[Revision comparison data]
=== Section Start ===

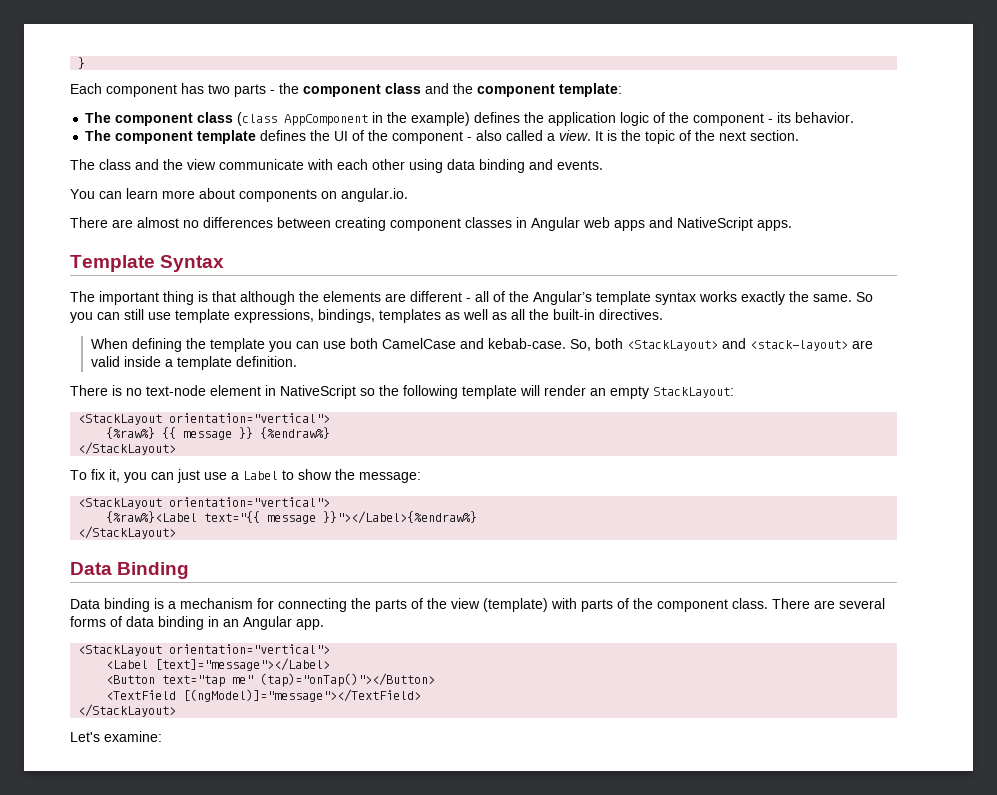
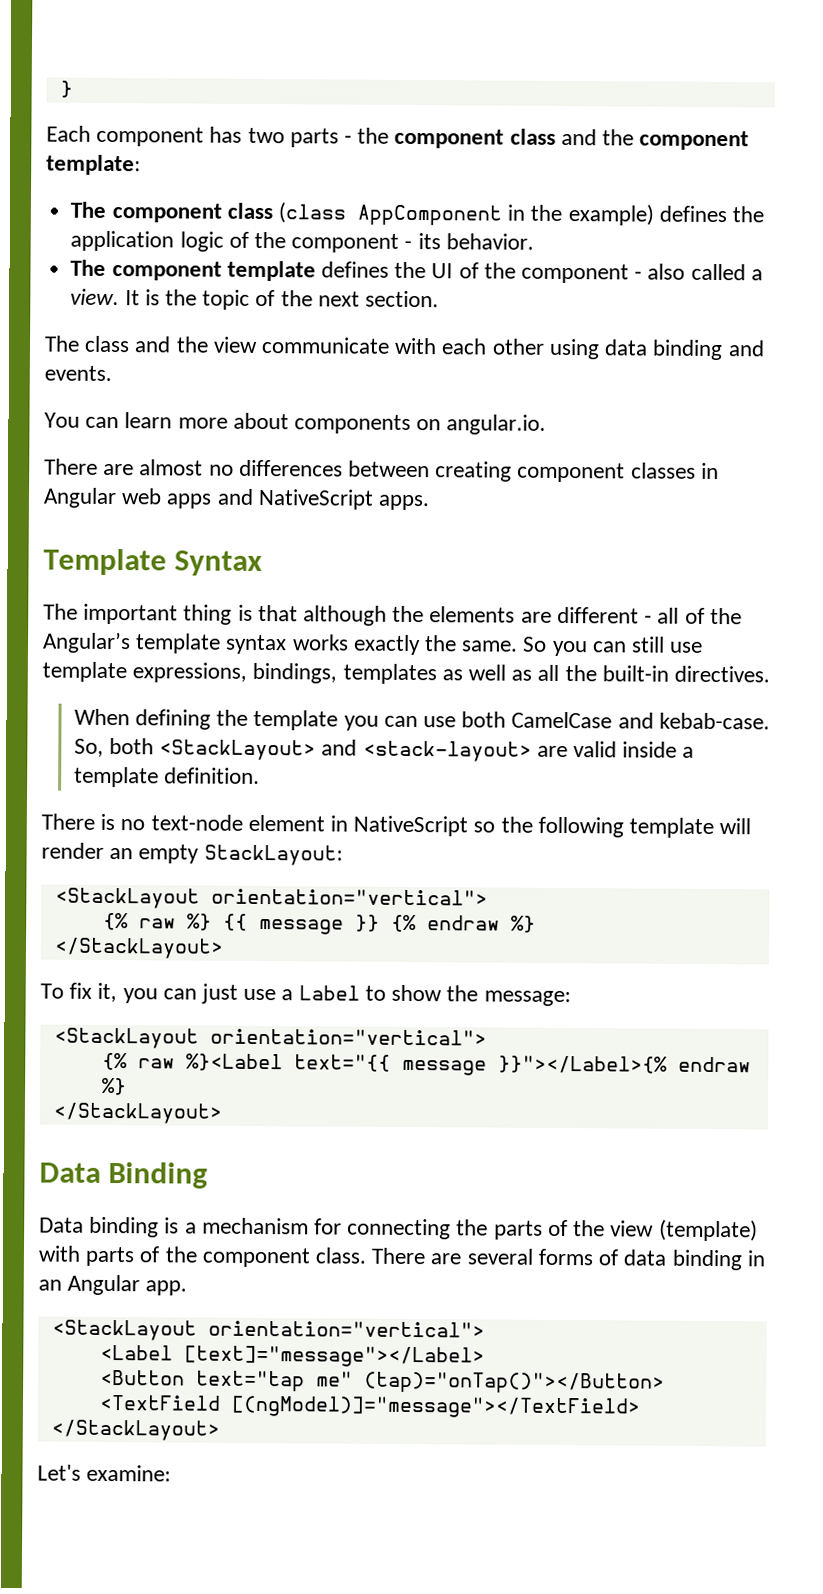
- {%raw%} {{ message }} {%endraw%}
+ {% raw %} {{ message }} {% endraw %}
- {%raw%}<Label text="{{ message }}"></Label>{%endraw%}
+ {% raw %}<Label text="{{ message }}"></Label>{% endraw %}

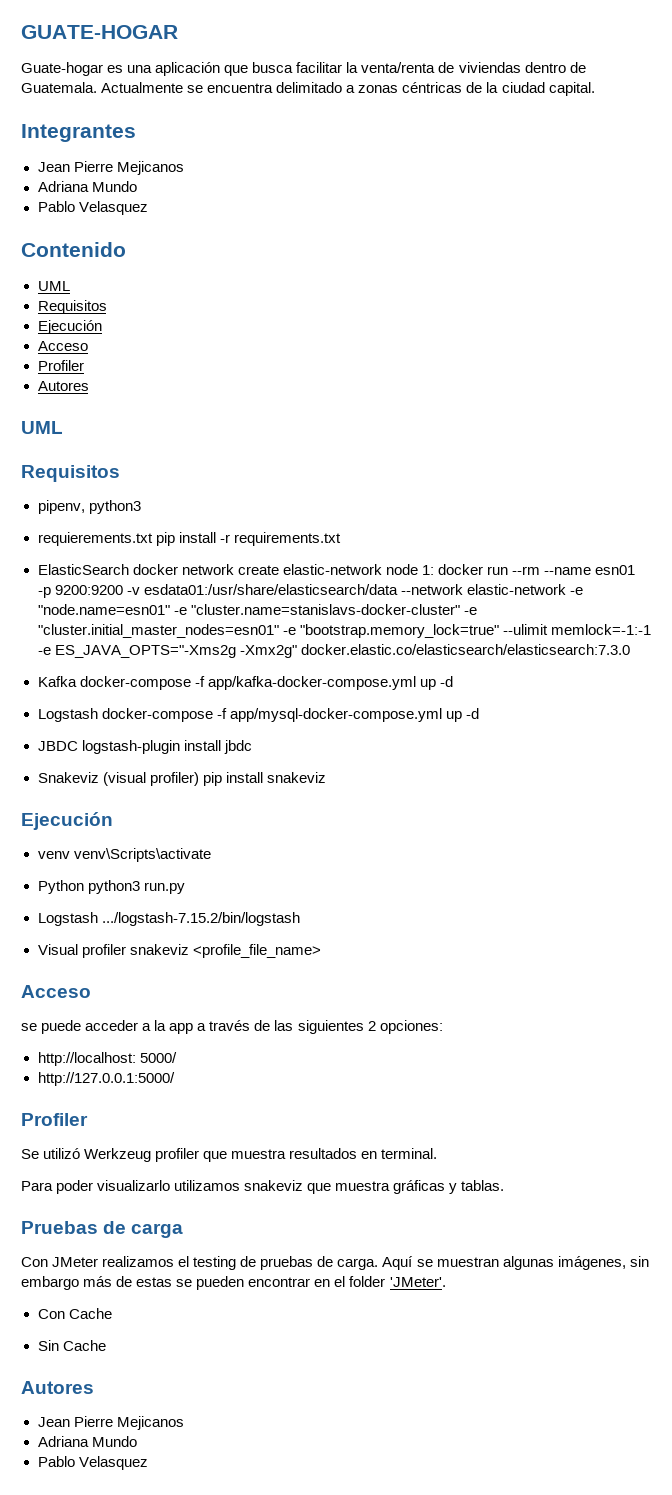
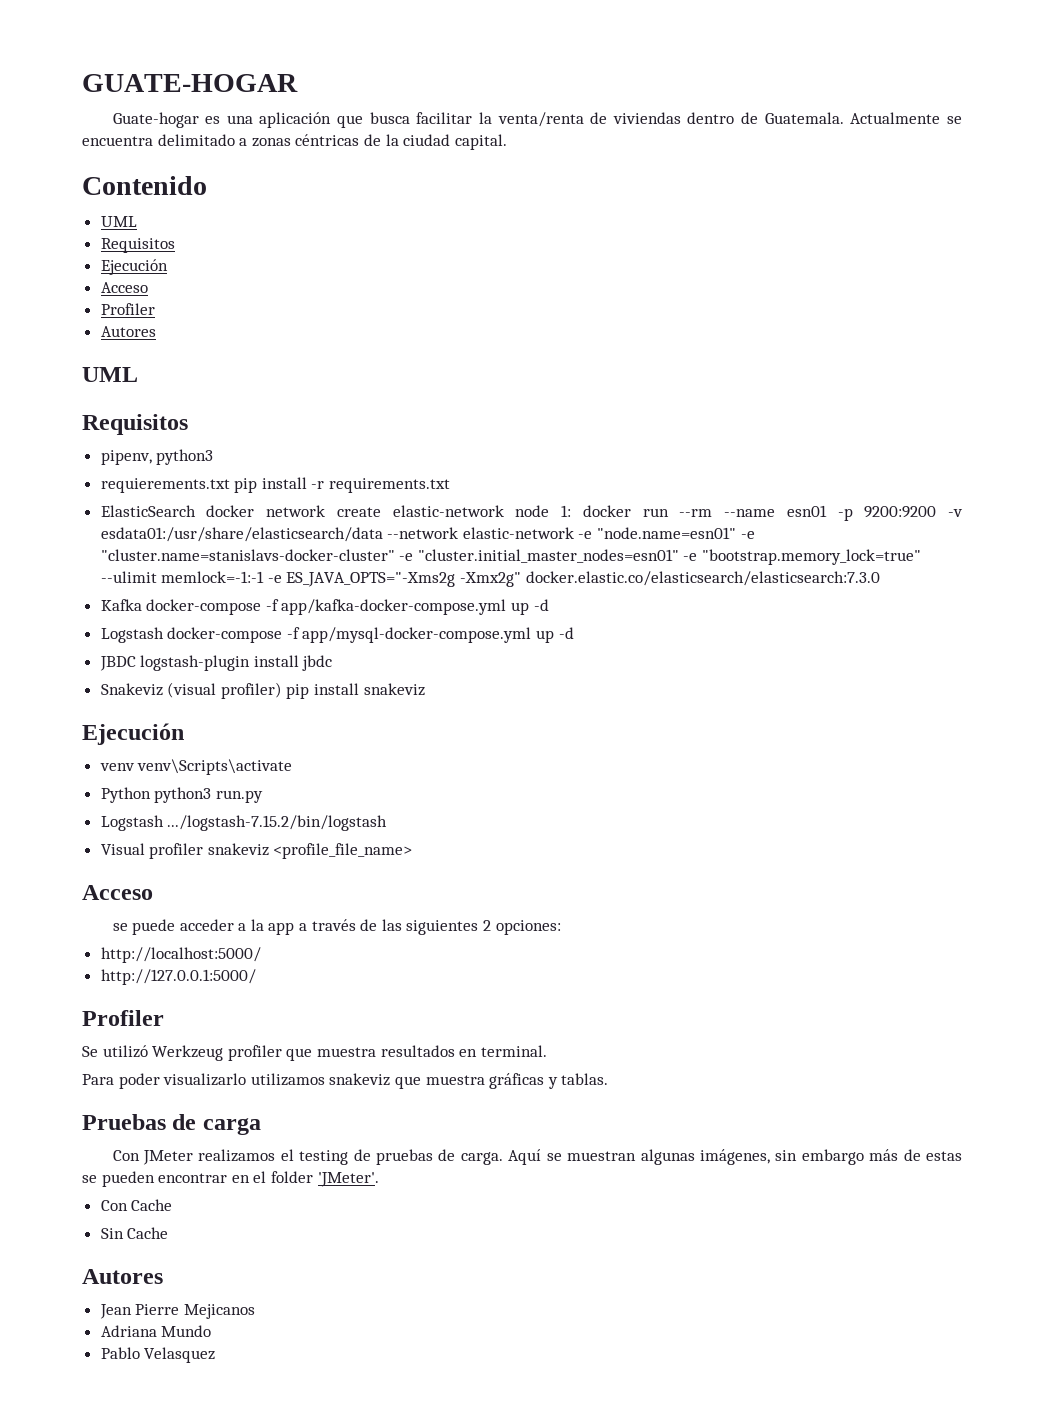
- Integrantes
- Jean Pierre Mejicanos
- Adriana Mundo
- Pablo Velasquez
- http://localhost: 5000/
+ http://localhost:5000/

=== Section End ===

» **Problem statement**: Figure out how many lines of the data hold "endraw", and answer with the number only.

» **Worked solution**: 4